--- WHAT THE EXERCISE ASKS ---
All lines from the one containing "- Maintain 100%" through the final line of the listing below are to be retyped exactly; nothing else goes in the result.

--- DATA TO USE ---
---

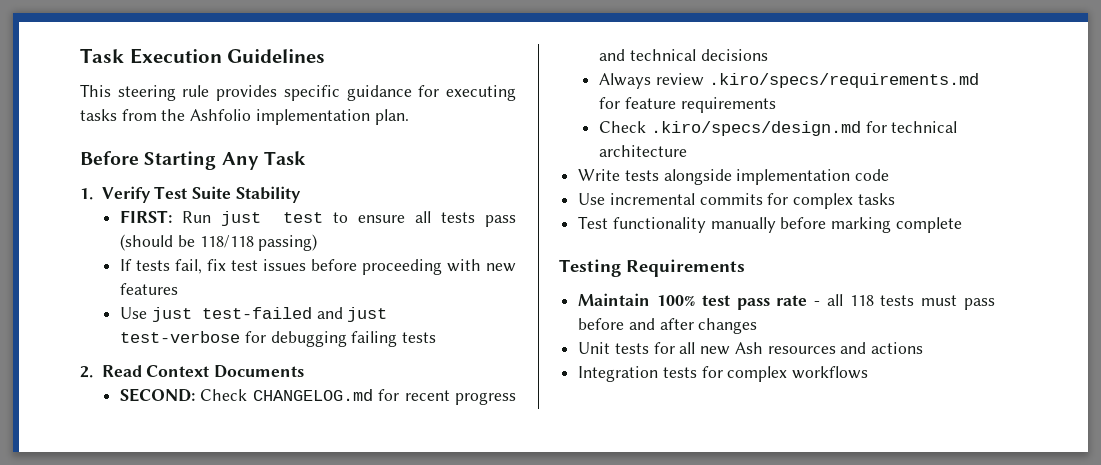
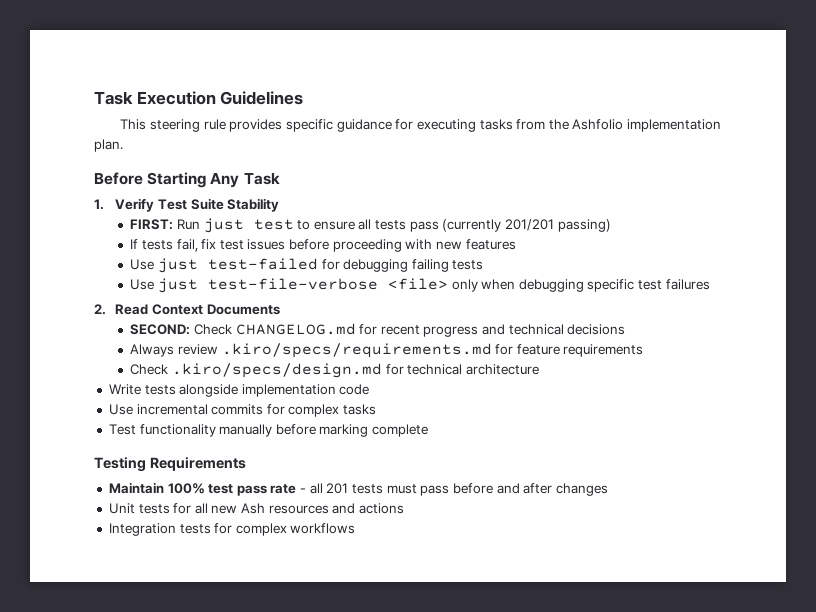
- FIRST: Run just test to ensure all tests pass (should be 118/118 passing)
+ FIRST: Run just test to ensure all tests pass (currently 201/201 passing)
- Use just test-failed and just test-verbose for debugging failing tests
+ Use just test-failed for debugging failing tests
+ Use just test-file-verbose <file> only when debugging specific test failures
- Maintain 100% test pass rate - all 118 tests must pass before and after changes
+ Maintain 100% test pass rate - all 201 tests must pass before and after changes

---

--- WRITTEN RESPONSE ---
- Maintain 100% test pass rate - all 118 tests must pass before and after changes
+ Maintain 100% test pass rate - all 201 tests must pass before and after changes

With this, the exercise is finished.